Please report every line of the listing below that has the word "krémová" in it.

Records provided Start Marker

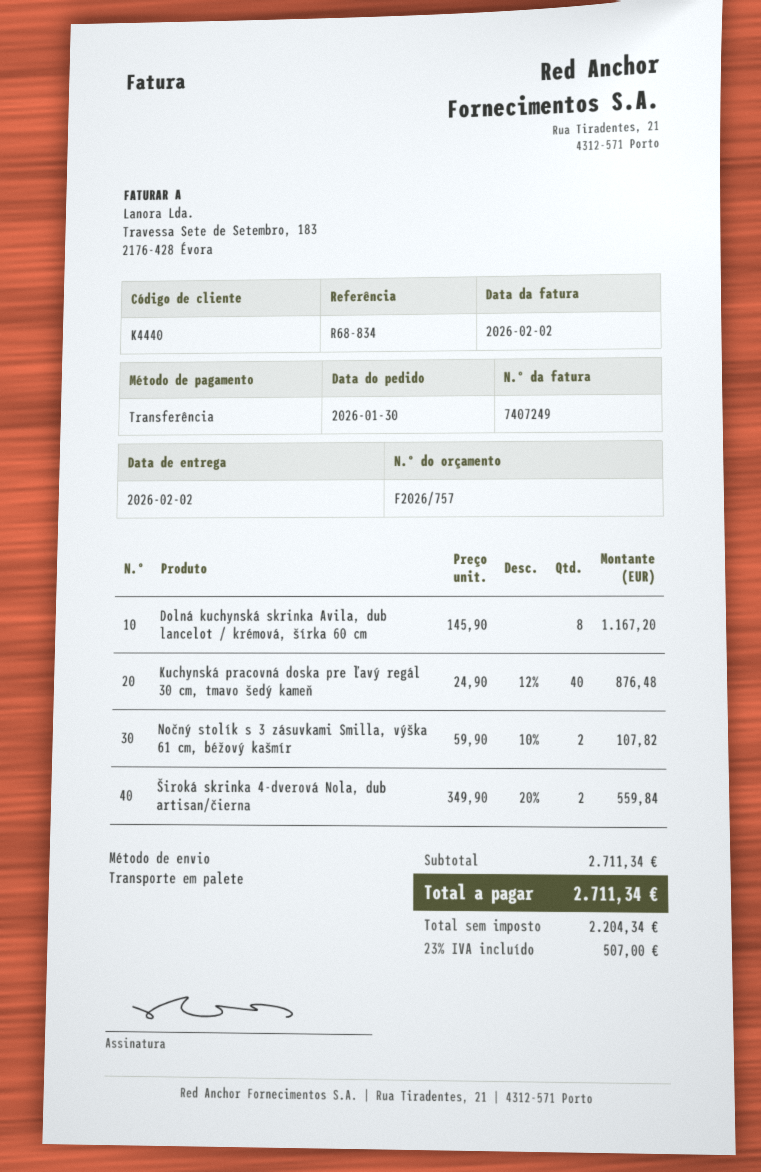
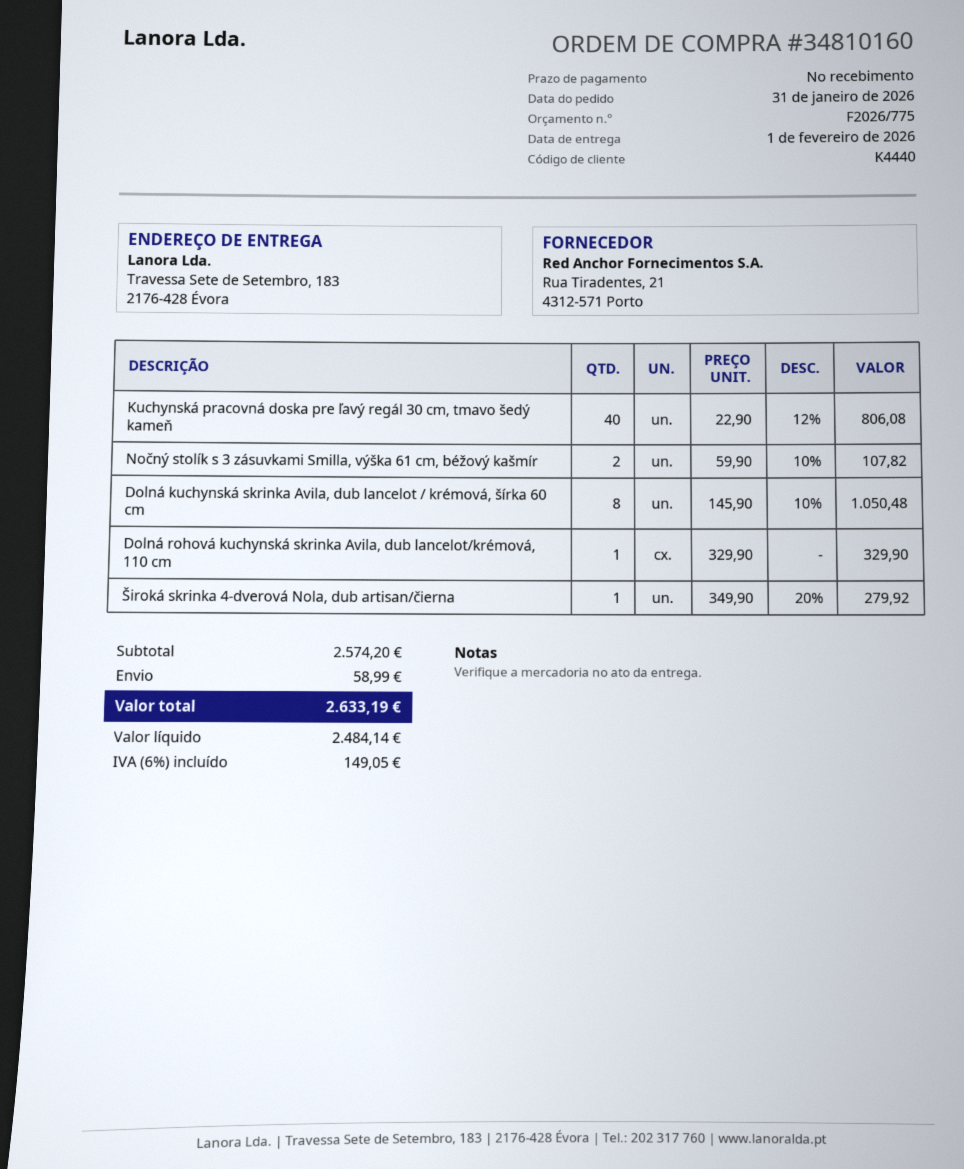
quote number: F2026/757 -> F2026/775
order date: 2026-01-30 -> 2026-01-31
delivery date: 2026-02-02 -> 2026-02-01
Dolná kuchynská skrinka Avila, dub lancelot / krémová, šírka 60 cm: 8 x 145.90 = 1167.20 -> 8 x 145.90 - 10% = 1050.48
Kuchynská pracovná doska pre ľavý regál 30 cm, tmavo šedý kameň: 40 x 24.90 - 12% = 876.48 -> 40 x 22.90 - 12% = 806.08
Široká skrinka 4-dverová Nola, dub artisan/čierna: 2 x 349.90 - 20% = 559.84 -> 1 x 349.90 - 20% = 279.92
Dolná rohová kuchynská skrinka Avila, dub lancelot/krémová, 110 cm: none -> 1 x 329.90 = 329.90
subtotal: 2711.34 -> 2574.20
shipping: none -> 58.99
net: 2204.34 -> 2484.14
tax: 23% = 507.00 -> 6% = 149.05
total: 2711.34 -> 2633.19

Records provided End Marker

## Solution for this task
Dolná kuchynská skrinka Avila, dub lancelot / krémová, šírka 60 cm: 8 x 145.90 = 1167.20 -> 8 x 145.90 - 10% = 1050.48
Dolná rohová kuchynská skrinka Avila, dub lancelot/krémová, 110 cm: none -> 1 x 329.90 = 329.90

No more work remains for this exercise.